» **Material for this task**:
◆ ◆ ◆ ◆
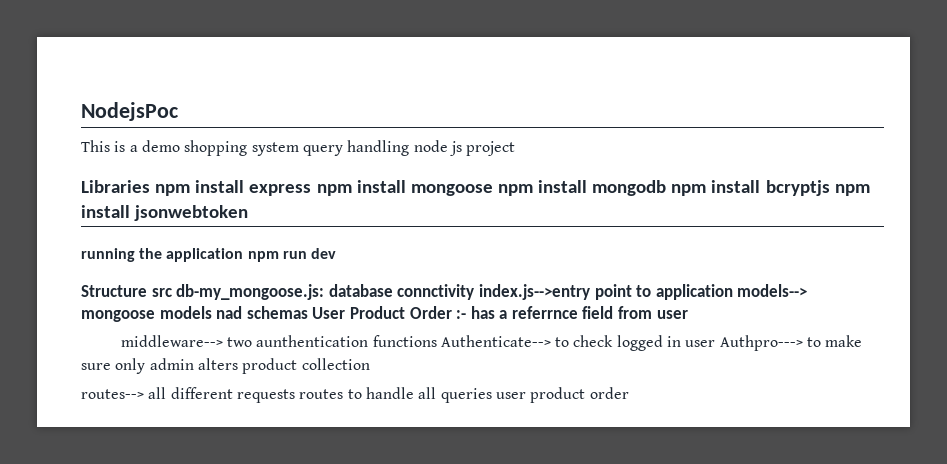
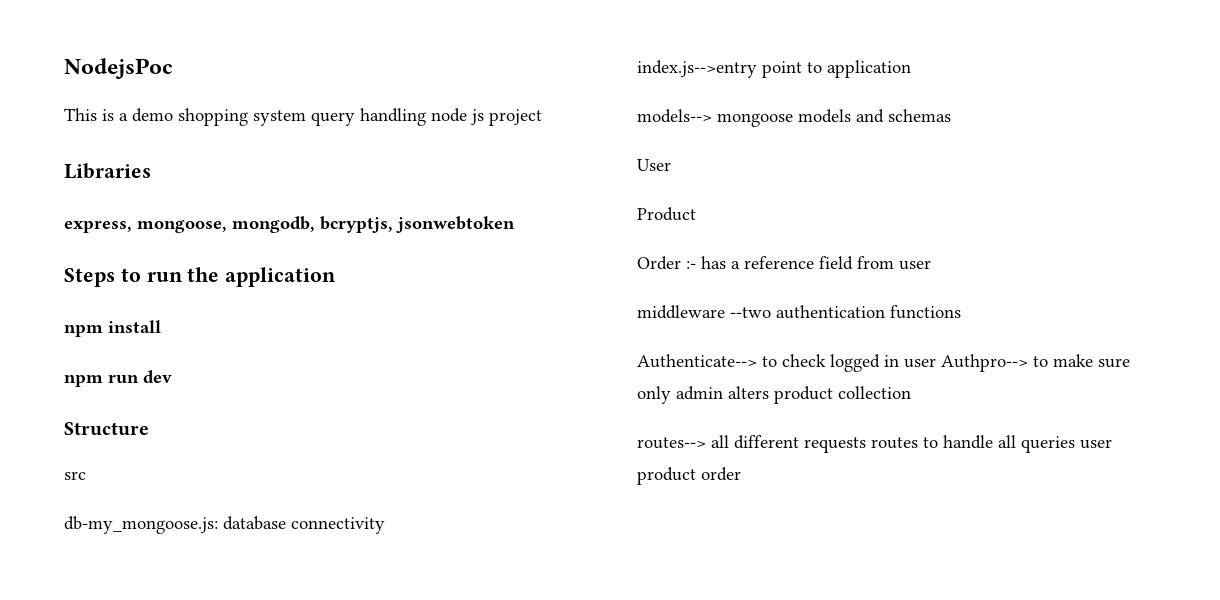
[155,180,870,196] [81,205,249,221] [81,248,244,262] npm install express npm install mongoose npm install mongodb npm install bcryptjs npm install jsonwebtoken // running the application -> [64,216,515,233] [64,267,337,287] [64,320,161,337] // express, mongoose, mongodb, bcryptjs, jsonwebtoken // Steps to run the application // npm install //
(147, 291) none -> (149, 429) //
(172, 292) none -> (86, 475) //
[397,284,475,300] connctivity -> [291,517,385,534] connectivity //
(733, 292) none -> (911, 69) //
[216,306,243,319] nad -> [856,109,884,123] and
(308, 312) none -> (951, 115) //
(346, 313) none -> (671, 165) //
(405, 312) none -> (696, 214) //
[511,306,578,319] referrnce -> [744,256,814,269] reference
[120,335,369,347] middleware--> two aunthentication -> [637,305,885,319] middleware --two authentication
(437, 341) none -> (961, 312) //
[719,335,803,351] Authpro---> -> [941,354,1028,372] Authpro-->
◆ ◆ ◆ ◆
» **Problem**: For each line of the entries that holds the word "none", pull that line out.

» **Result**:
(147, 291) none -> (149, 429) //
(172, 292) none -> (86, 475) //
(733, 292) none -> (911, 69) //
(308, 312) none -> (951, 115) //
(346, 313) none -> (671, 165) //
(405, 312) none -> (696, 214) //
(437, 341) none -> (961, 312) //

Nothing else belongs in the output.